Clueless (Amy Heckerling, US, 1995)
Un "classique" qu'il me fallait rattraper (surtout après avoir vu le docu Beyond Clueless). Contrairement à ce que je m'imaginais, c'est moins méchant que ce que je pensais et dresse un sacré portrait des ado des 90s. En fait, c'est déjà presque une critique des films d'ado en vogue à ces années-là. Dommage que Silvia Silverstone soit un peu tombée dans l'oubli après ça.
Iceman 3D (Law Wing-Cheong, HK, 2013)
La puérilité hongkongaise dans ses aspects les moins fulgurants... Vraiment dispensable. Même si l'explosion des toilettes qui arrose une équipe de Swat de caca vaut le détour.
The Pirate (Vincente Minnelli, US, 1948)
Ma foi, j'ai trouvé ça plutôt charmant. Avec cette comédie musicale "exotique", Minnelli livre un film rythmé aux sonorités hispaniques. Garland fait ce qu'il faut; Kelly fait l'acrobate comme jamais.
Gentlemen Prefer Blondes (Howard Hawks, US, 1953)
Diamonds are a girl's best friend... C'est pétillant, charmant, drôle. Certains dialogues de Monroe sont gravés dans l'histoire du cinéma.
Et petit retour sur le festival de Locarno:
Perfidia (Bonifacio Angius, IT, 2014)
Drame aux consonances comiques. Première partie intéressante, après j'ai dormi. Me suis réveillé pour la dernière partie, plutôt ratée.
Un jeune poète (Damien Manivel, FR, 2014)
Un exercice de style raté et pénible.
Cure: The Life of Another (Andrea Staka, CH, 2014)
A force de vouloir mélanger les genres dans un récit épuré, la réalisatrice ne finit par ne plus trop savoir quoi raconter. Maladroit, pas très bien écrit et plutôt vain.
Men Who Save The World (Liew Seng Tat, MY, 2014)
Comédie étonnante sur les mœurs de Malaisie. Assez original, mais ça tourne en rond après 30 minutes.
Dragon Inn (Raymond Lee, HK, 1992)
Vu il y a pas longtemps, mais suis retourné le voir sur grand écran (aussi pour que je puisse voir un bon film à Locarno). Excellent wuxia qui passe de la comédie graveleuse au drame politique et romantique. Puissant, brillant, génial!
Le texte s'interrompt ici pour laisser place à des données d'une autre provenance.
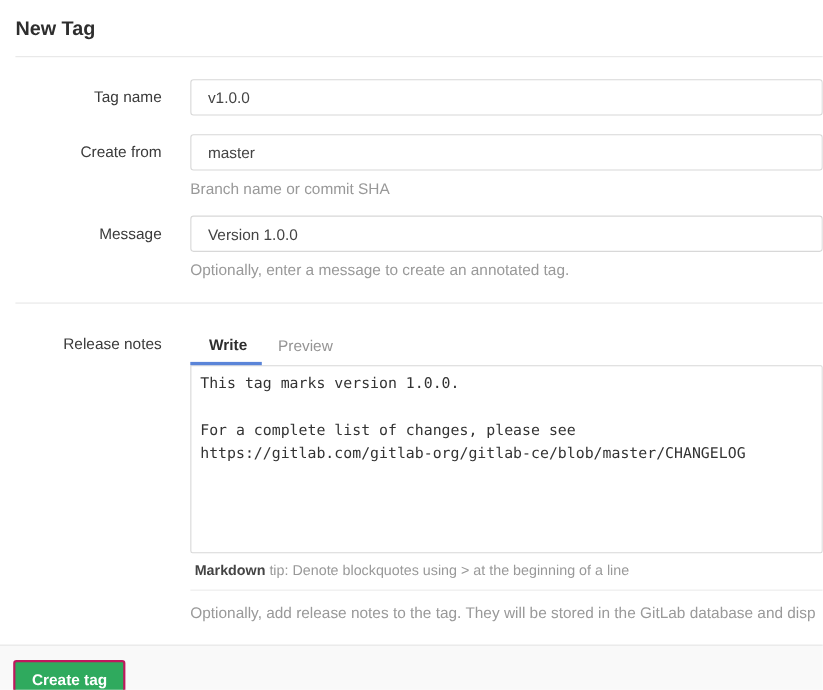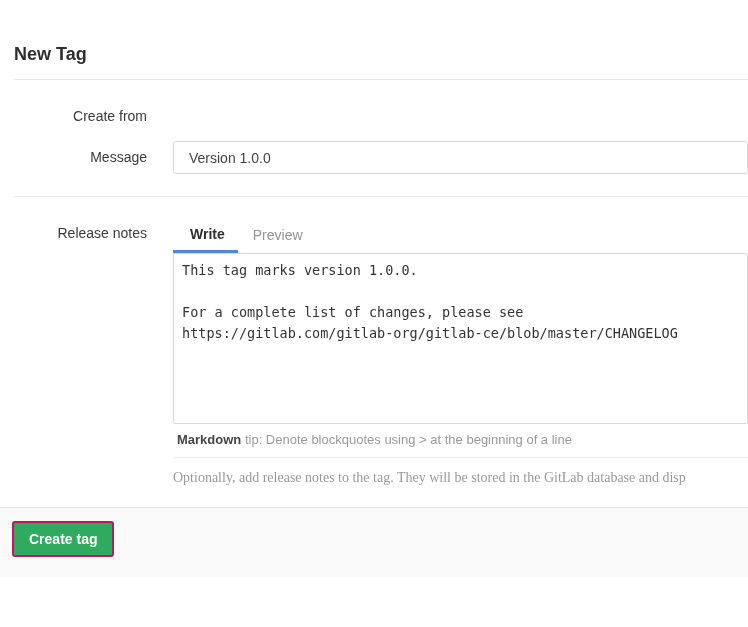--- a/index.html
+++ b/index.html
@@ -2,21 +2,20 @@
 <html><head>
 <meta charset="utf-8">
 <style>
   * { margin: 0; padding: 0; box-sizing: border-box; }
   html, body { width: 748px; height: 627px; overflow: hidden; background: #fff; }
   body { font-family: "Liberation Sans", sans-serif; color: #2e2e2e; }
 
   .page-title {
     font-size: 18px; font-weight: 700; color: #2e2e2e;
     padding: 16px 14px 14px 14px;
-    margin-top: 28px;
   }
   .divider { border: none; border-top: 1px solid #e7e7e7; margin-left: 14px; }
 
   form { margin-top: 20px; }
   .form-row { display: flex; margin-bottom: 17px; }
   .label-col {
     width: 147px; min-width: 147px; text-align: right;
     padding-top: 8px; font-size: 14px; color: #3a3a3a;
   }
   .field-col { margin-left: 26px; width: 920px; }
@@ -49,21 +48,21 @@
     background: #fff; overflow: hidden;
   }
 
   .md-tip {
     padding: 8px 0 10px 4px;
     border-bottom: 1px solid #ececec;
     font-size: 13px; color: #999; white-space: nowrap;
   }
   .md-tip b { color: #444; font-weight: 700; }
 
-  .release-help { margin-top: 12px; font-size: 14px; color: #999; white-space: nowrap; font-family: Liberation Serif, serif; }
+  .release-help { margin-top: 12px; font-size: 14px; color: #999; white-space: nowrap; }
 
   .form-actions {
     margin-top: 21px;
     border-top: 1px solid #e5e5e5;
     background: #f9f9f9;
     padding: 13px 0 18px 12px;
     height: 70px;
   }
   .btn-create {
     display: inline-block;
@@ -74,29 +73,40 @@
   }
 </style>
 </head>
 <body>
 
 <h1 class="page-title">New Tag</h1>
 <hr class="divider">
 
 <form>
 
+  <div class="form-row">
+    <div class="label-col">Tag name</div>
+    <div class="field-col">
+      <input class="form-control" type="text" value="v1.0.0" style="">
+    </div>
+  </div>
 
   <div class="form-row">
     <div class="label-col">Create from</div>
+    <div class="field-col">
+      <input class="form-control" type="text" value="master" style="">
+      <div class="help-block">Branch name or commit SHA</div>
+    </div>
   </div>
 
   <div class="form-row">
     <div class="label-col">Message</div>
     <div class="field-col">
       <input class="form-control" type="text" value="Version 1.0.0" style="">
+      <div class="help-block">Optionally, enter a message to create an annotated tag.</div>
     </div>
   </div>
 
   <hr class="divider section-divider">
 
   <div class="form-row release-row">
     <div class="label-col">Release notes</div>
     <div class="field-col">
       <div class="md-header">
         <div class="md-tab active">Write</div>

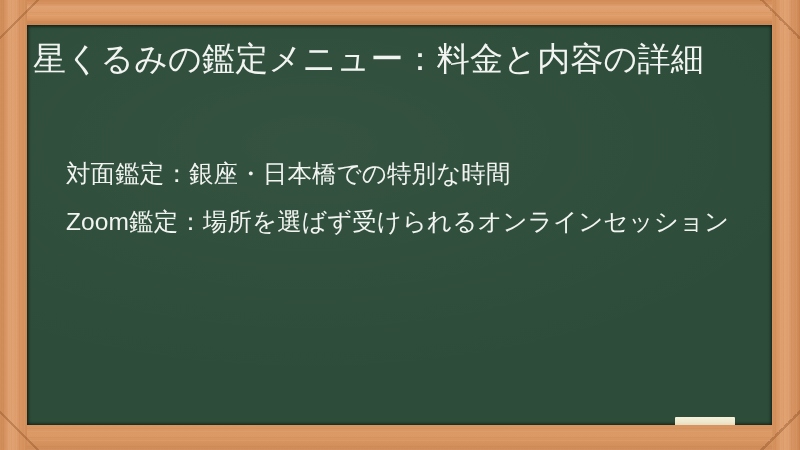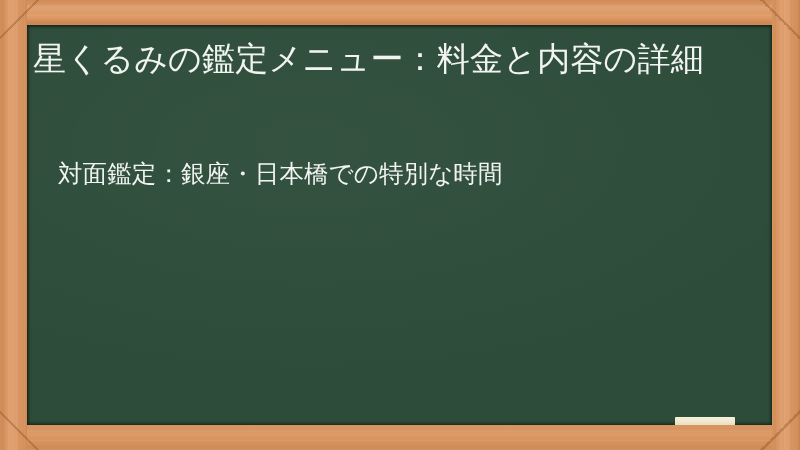--- a/index.html
+++ b/index.html
@@ -168,21 +168,21 @@
     margin: 0;
     padding: 0;
     list-style: none;
   }
   .menu-item {
     color: #f2f4f1;
     font-size: 24.5px;
     font-weight: 400;
     line-height: 42px;
     letter-spacing: 0.1px;
-    margin: 0 0 6px 0;
+    margin: 0 0 6px 8px;
   }
 
   
   .chalk-stick {
     position: absolute;
     left: 648px;
     top: 392px;
     width: 60px;
     height: 9px;
     background: linear-gradient(180deg, #f6f1dc 0%, #efe8ce 55%, #e3dabb 100%);
@@ -205,20 +205,21 @@
   <div class="miter miter-bl"></div>
   <div class="miter miter-br"></div>
 
   <div class="board">
     <div class="board-inner">
 
       <h1 class="title">星くるみの鑑定メニュー：料金と内容の詳細</h1>
 
       <ul class="menu-list">
         <li class="menu-item">対面鑑定：銀座・日本橋での特別な時間</li>
+        <li class="menu-item">Zoom鑑定：場所を選ばず受けられるオンラインセッション</li>
       </ul>
 
       <div class="chalk-stick"></div>
 
     </div>
   </div>
 
 </div>
 
 </body></html>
Marie Heurtin (Jean-Pierre Améris, FR, 2014)
Le cinéma français boursouflé comme je ne l'aime pas. Des tonnes de bons sentiments dans un récit jésuite ennuyeux malgré ses bonnes intentions. Et pitié, ce plan final...
Dos Disparos (Martin Rejtman, AR, 2014)
Un long-métrage entre drame et comique absurde. Assez envoûtant dans sa première moitié, mais se perd ensuite dans des personnages moins intéressants. Dommage.